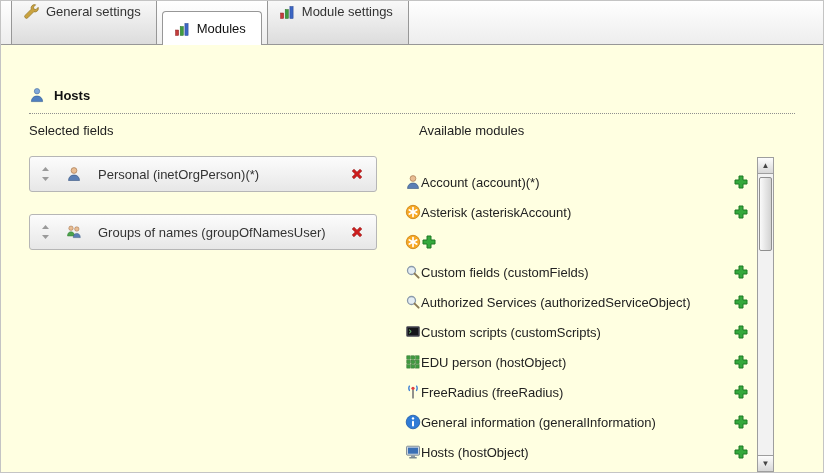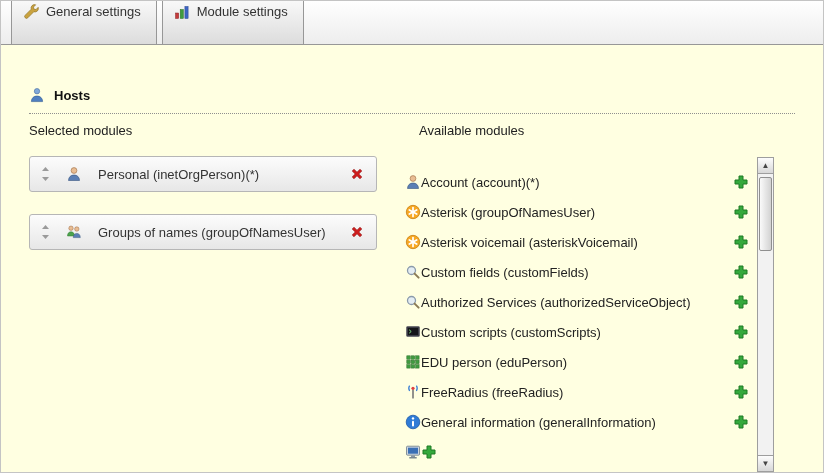--- a/index.html
+++ b/index.html
@@ -97,6 +97,16 @@
     </div>
 
 
+    <div class="tab active">
+      <span class="ticon">
+        <svg width="16" height="16" viewBox="0 0 16 16">
+            <rect x="1.5" y="9" width="3.2" height="5.5" fill="#c43c3c" stroke="#8d2626" stroke-width="0.5"></rect>
+            <rect x="6.2" y="5.5" width="3.2" height="9" fill="#3f9c3f" stroke="#2a6f2a" stroke-width="0.5"></rect>
+            <rect x="10.9" y="2.5" width="3.2" height="12" fill="#3c66c4" stroke="#26448d" stroke-width="0.5"></rect>
+          </svg>
+      </span>
+      <span>Modules</span>
+    </div>
 
     <div class="tab">
       <span class="ticon">

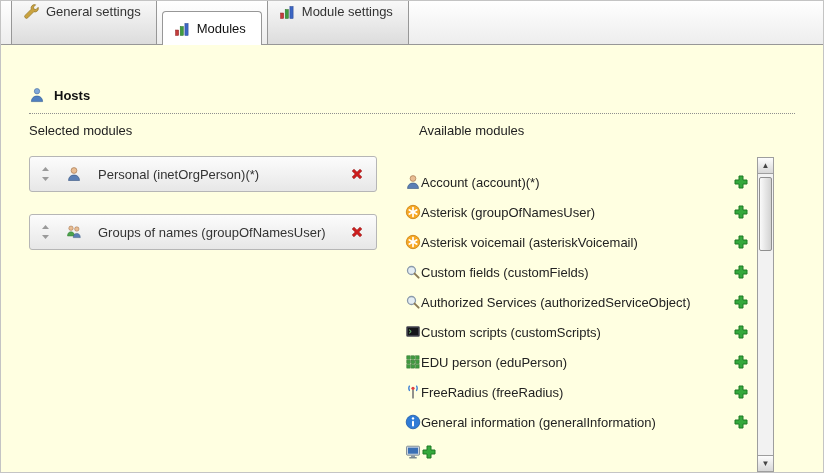--- a/index.html
+++ b/index.html
@@ -134,7 +134,7 @@
     </div>
     <div class="dotted"></div>
 
-    <div class="col-label selected-label">Selected modules</div>
+    <div class="col-label selected-label">Selected fields</div>
     <div class="col-label available-label">Available modules</div>
 
     <div class="selected-list">

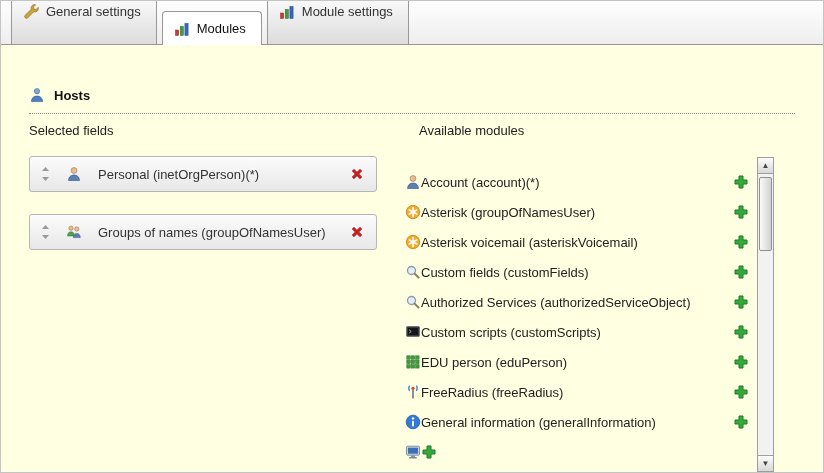--- a/index.html
+++ b/index.html
@@ -213,7 +213,7 @@
               </g>
             </svg>
         </span>
-        <span class="label">Asterisk (groupOfNamesUser)</span>
+        <span class="label">Asterisk (asteriskAccount)</span>
         <span class="icon-btn">
           <svg width="16" height="16" viewBox="0 0 16 16">
               <path d="M6 2h4v4h4v4h-4v4H6v-4H2V6h4z" fill="#35a93c" stroke="#1e7a24" stroke-width="1" stroke-linejoin="round"></path>

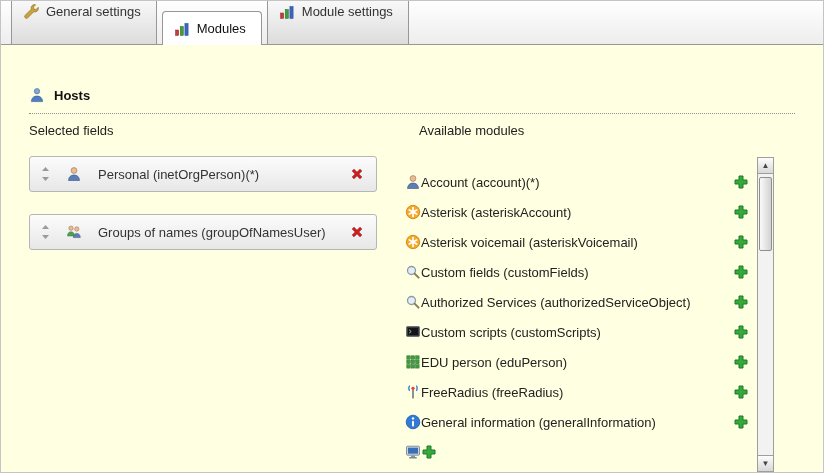--- a/index.html
+++ b/index.html
@@ -232,7 +232,6 @@
               </g>
             </svg>
         </span>
-        <span class="label">Asterisk voicemail (asteriskVoicemail)</span>
         <span class="icon-btn">
           <svg width="16" height="16" viewBox="0 0 16 16">
               <path d="M6 2h4v4h4v4h-4v4H6v-4H2V6h4z" fill="#35a93c" stroke="#1e7a24" stroke-width="1" stroke-linejoin="round"></path>

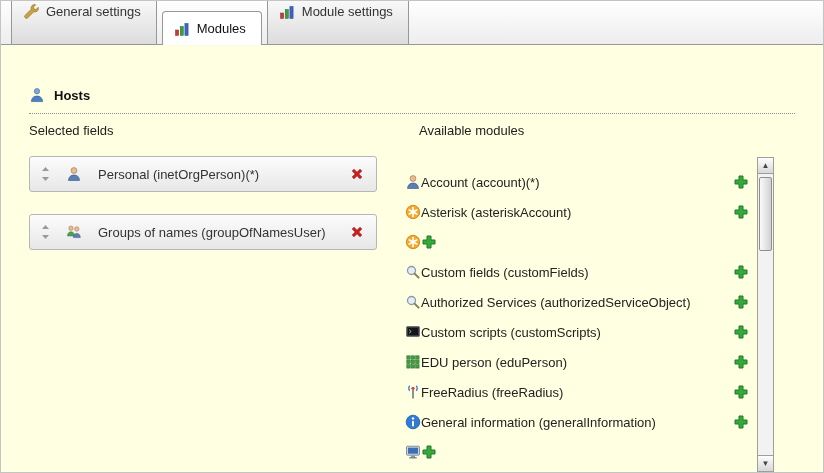--- a/index.html
+++ b/index.html
@@ -301,7 +301,7 @@
               </g>
             </svg>
         </span>
-        <span class="label">EDU person (eduPerson)</span>
+        <span class="label">EDU person (hostObject)</span>
         <span class="icon-btn">
           <svg width="16" height="16" viewBox="0 0 16 16">
               <path d="M6 2h4v4h4v4h-4v4H6v-4H2V6h4z" fill="#35a93c" stroke="#1e7a24" stroke-width="1" stroke-linejoin="round"></path>

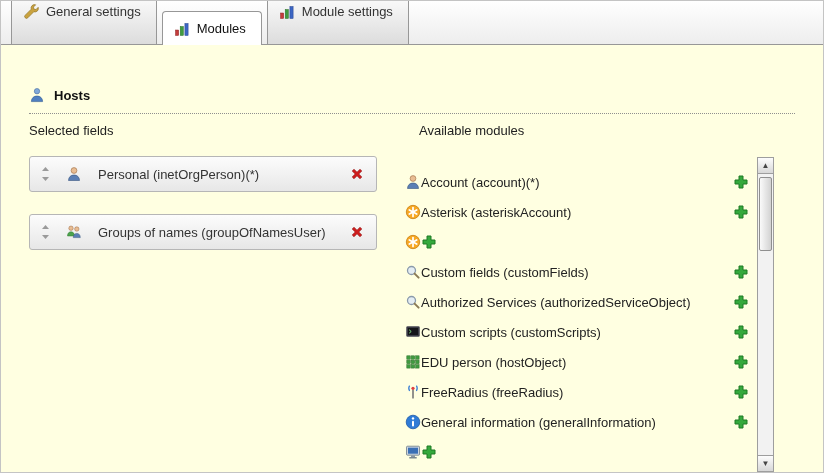--- a/index.html
+++ b/index.html
@@ -351,6 +351,7 @@
               <rect x="4.3" y="13.2" width="7.4" height="1.2" fill="#5a6b7a"></rect>
             </svg>
         </span>
+        <span class="label">Hosts (hostObject)</span>
         <span class="icon-btn">
           <svg width="16" height="16" viewBox="0 0 16 16">
               <path d="M6 2h4v4h4v4h-4v4H6v-4H2V6h4z" fill="#35a93c" stroke="#1e7a24" stroke-width="1" stroke-linejoin="round"></path>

****************************************

_What this task involves_
For the listing above, identify each line bearing "hostObject".

_Written solution_
+        <span class="label">EDU person (hostObject)</span>
+        <span class="label">Hosts (hostObject)</span>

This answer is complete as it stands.